Insatiable, l’épierreuse tamise 3 tonnes de pierres par heure
Brionne, 24 avril 2026, 16 heures. Depuis déjà trois heures, l’« avaleuse » de pierres et sa remorque exécutent un ballet longitudinal pour ramasser les cailloux d’un champ de 6 hectares. Certaines pierres sont imposantes et atteignent jusqu’à 30 centimètres de diamètre.

Le tracteur et son épierreuse de 23 tonnes abattent 1 hectare par heure
Brionne, 24 avril 2026, 17 heures. En une heure, à une vitesse de 3 km/h, le tracteur et son épierreuse ont traité un hectare. Il faudra compter environ 12 heures, sous l’œil exercé du conducteur, pour nourrir l’engin de cailloux sur l’ensemble des 6 hectares.
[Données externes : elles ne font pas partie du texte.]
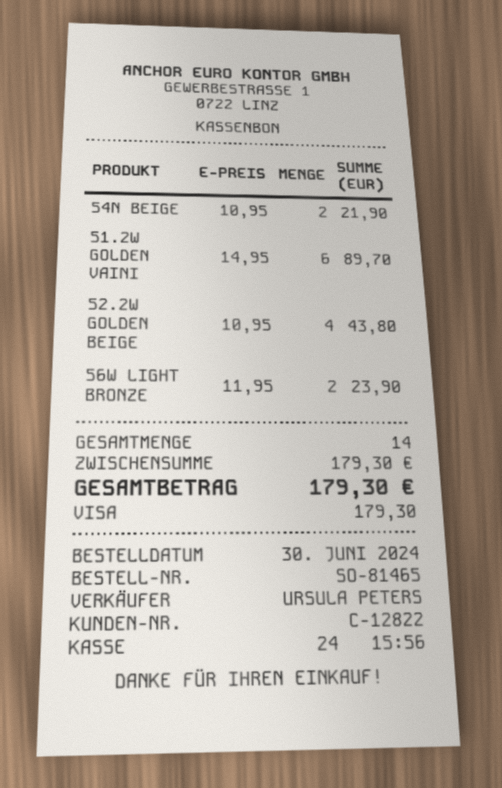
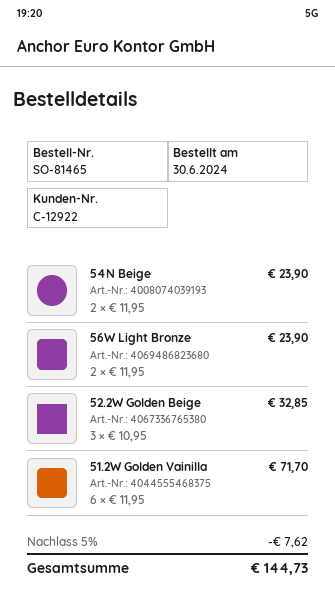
customer number: C-12822 -> C-12922
54N BEIGE: 2 x 10.95 = 21.90 -> 2 x 11.95 = 23.90
51.2W GOLDEN VAINI: 6 x 14.95 = 89.70 -> 6 x 11.95 = 71.70
52.2W GOLDEN BEIGE: 4 x 10.95 = 43.80 -> 3 x 10.95 = 32.85
discount: none -> 5% = 7.62
total: 179.30 -> 144.73

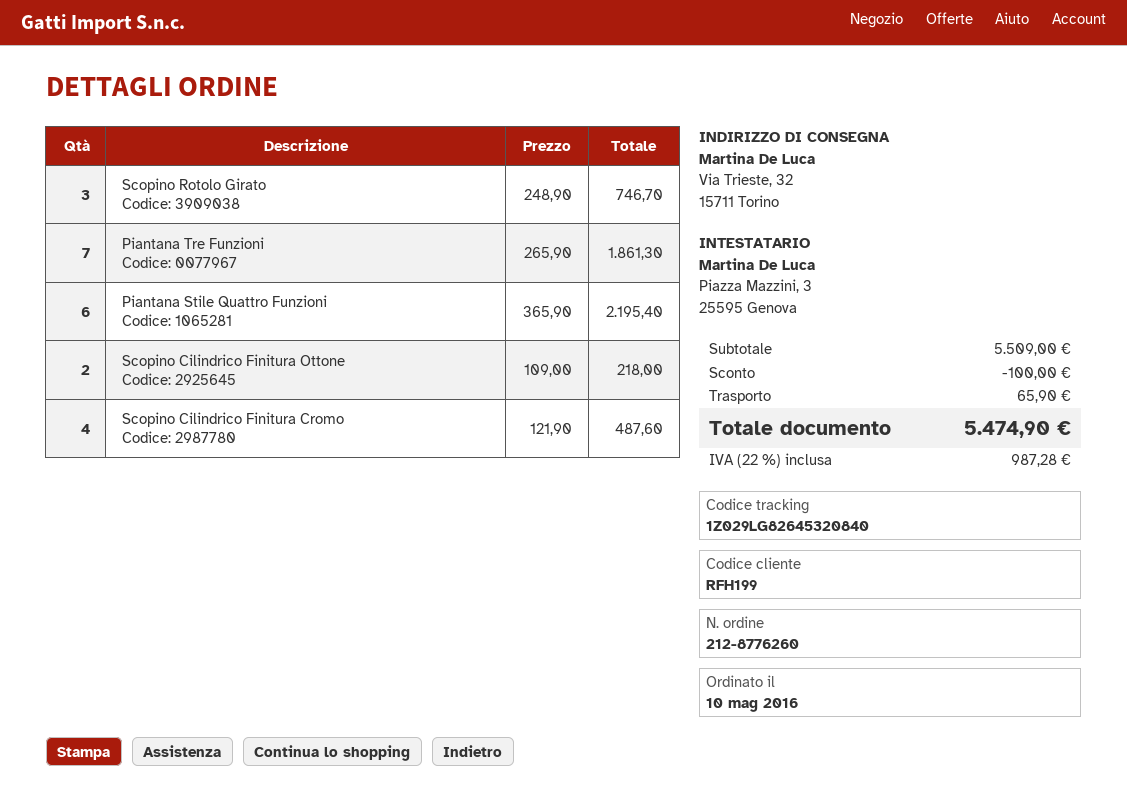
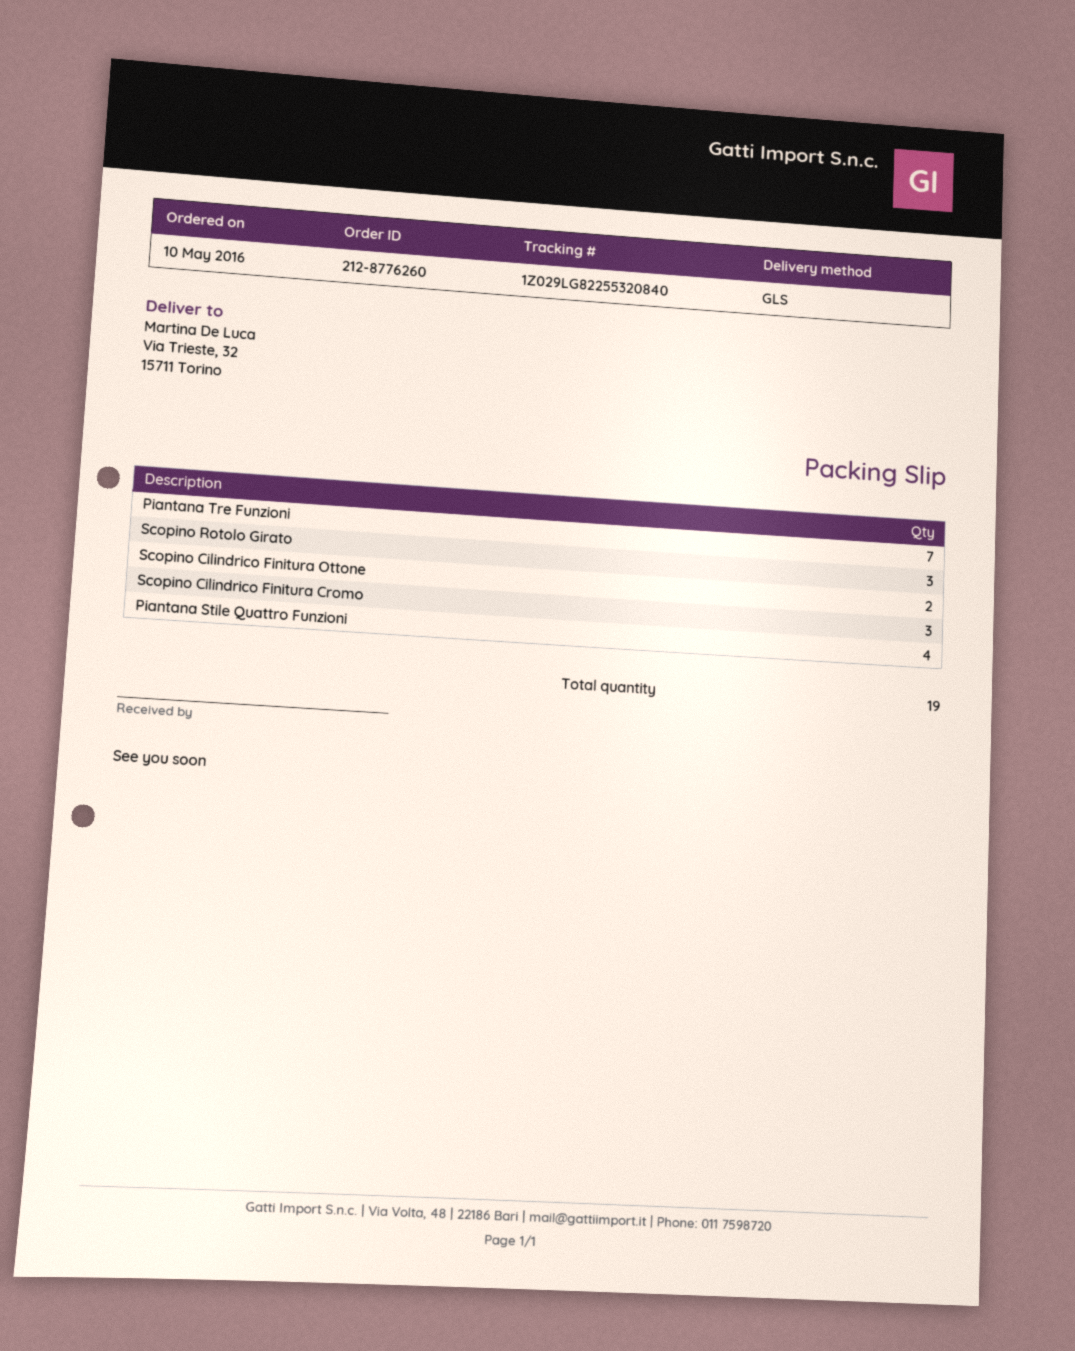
tracking number: 1Z029LG82645320840 -> 1Z029LG82255320840
Piantana Stile Quattro Funzioni: 6 -> 4
Scopino Cilindrico Finitura Cromo: 4 -> 3

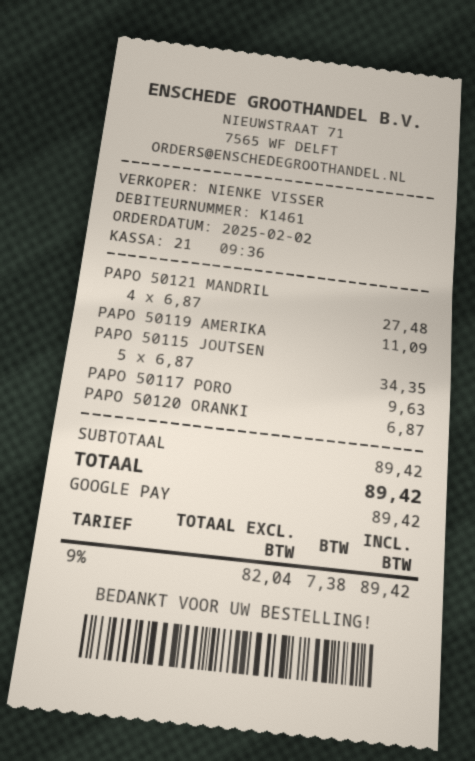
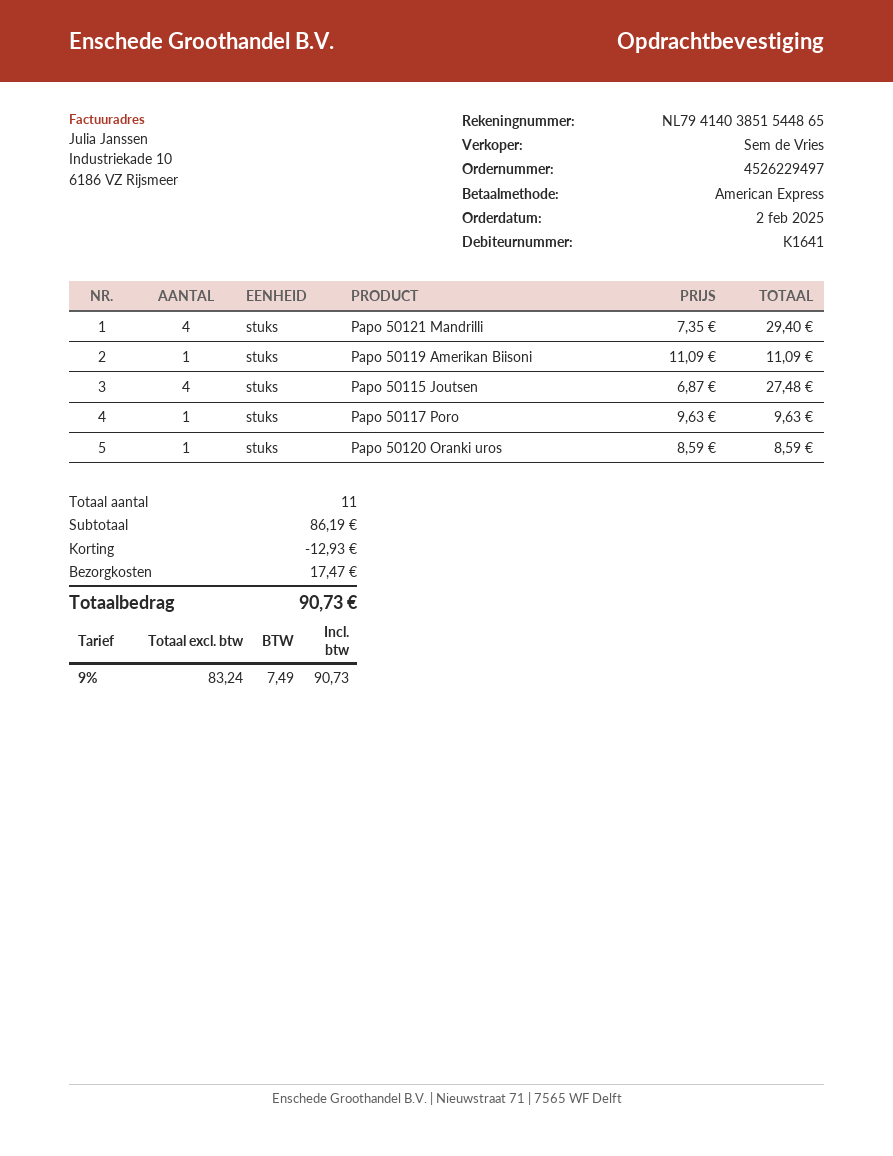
customer number: K1461 -> K1641
sales rep: NIENKE VISSER -> Sem de Vries
payment method: Google Pay -> American Express
PAPO 50121 MANDRIL: 4 x 6.87 = 27.48 -> 4 x 7.35 = 29.40
PAPO 50115 JOUTSEN: 5 x 6.87 = 34.35 -> 4 x 6.87 = 27.48
PAPO 50120 ORANKI: 1 x 6.87 = 6.87 -> 1 x 8.59 = 8.59
subtotal: 89.42 -> 86.19
discount: none -> 12.93
shipping: none -> 17.47
net: 82.04 -> 83.24
tax: 9% = 7.38 -> 9% = 7.49
total: 89.42 -> 90.73

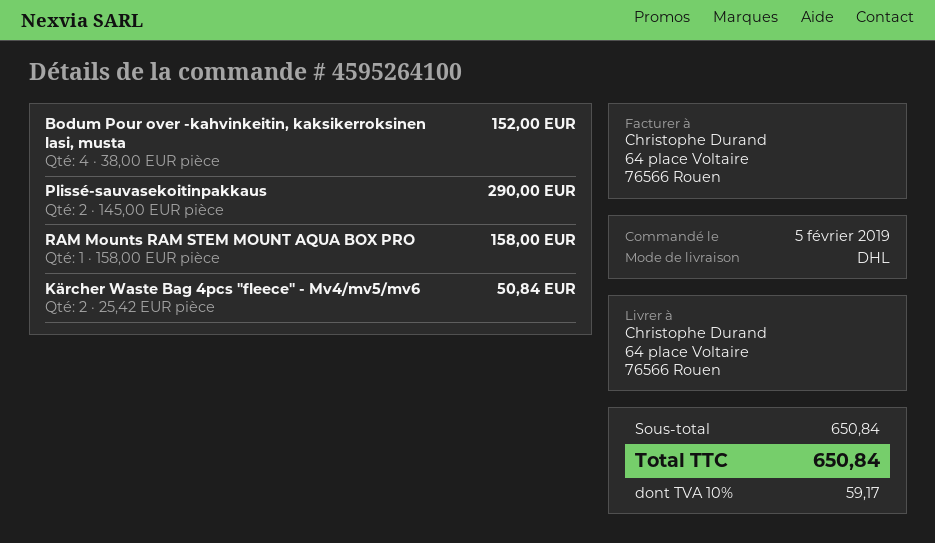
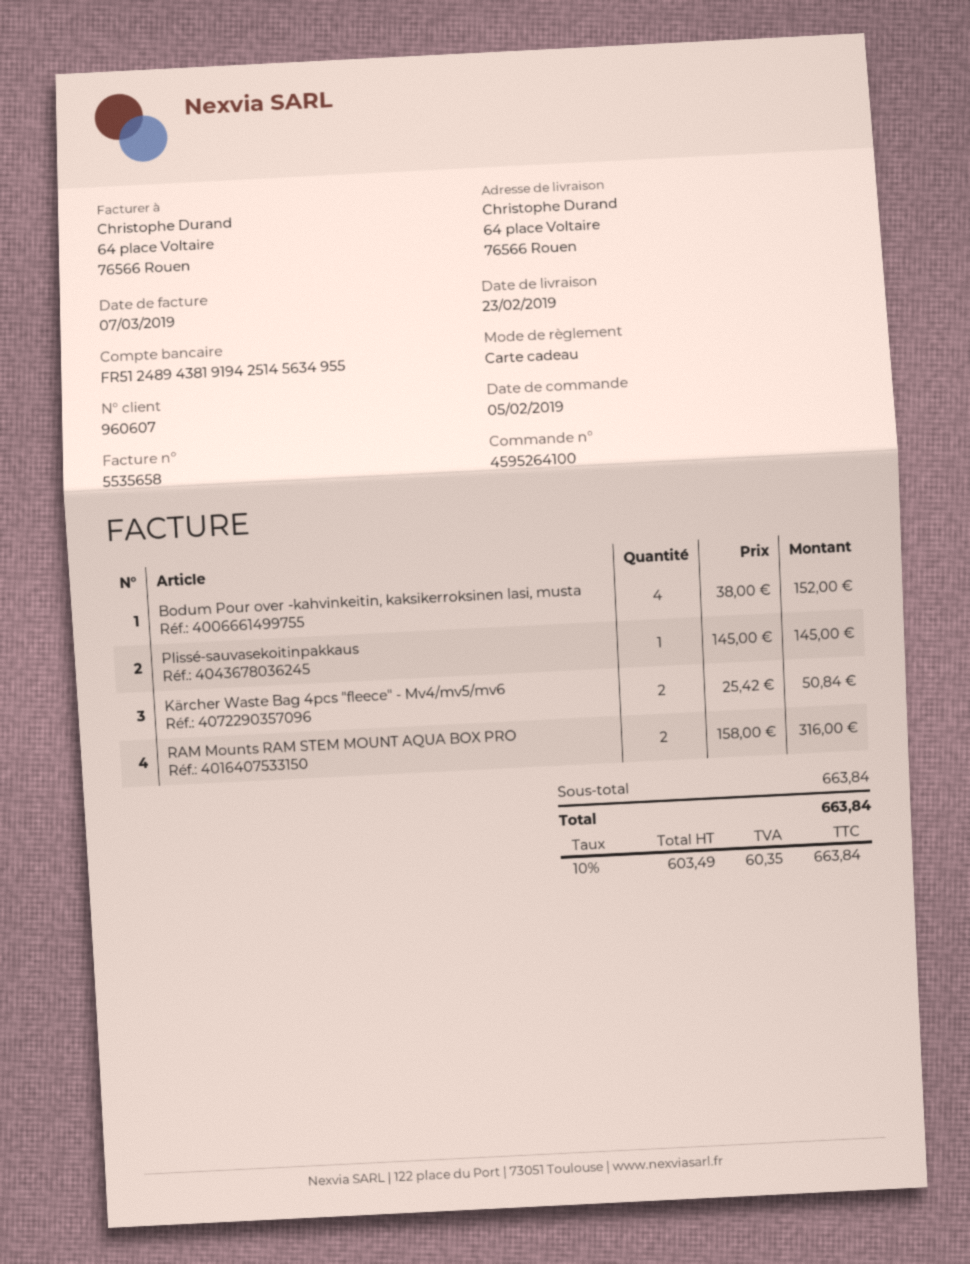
Plissé-sauvasekoitinpakkaus: 2 x 145.00 = 290.00 -> 1 x 145.00 = 145.00
RAM Mounts RAM STEM MOUNT AQUA BOX PRO: 1 x 158.00 = 158.00 -> 2 x 158.00 = 316.00
subtotal: 650.84 -> 663.84
tax: 10% = 59.17 -> 10% = 60.35
total: 650.84 -> 663.84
Trois bennes sont nécessaires pour absorber le déluge de silex
Brionne, 24 avril 2026, 17 heures. Trois bennes attelées à leurs tracteurs sont nécessaires pour accueillir un déluge de cailloux. Soit jusqu’à 18 tonnes de silex. toutes les trois minutes. Elles alternent les rotations entre l’épierreuse et le monticule formé en bout de champ.

À raison de 300 t/ha de silex, le monticule atteindra rapidement 1 800 tonnes
Brionne, 24 avril 2026, 18 heures. Les remorques déversent les cailloux tandis que le tractopelle les entasse. Le monticule atteindra au moins 4 mètres de haut avec près de 1 800 tonnes de pierres. Ces différentes étapes permettent également de débarrasser progressivement les silex de leur terre.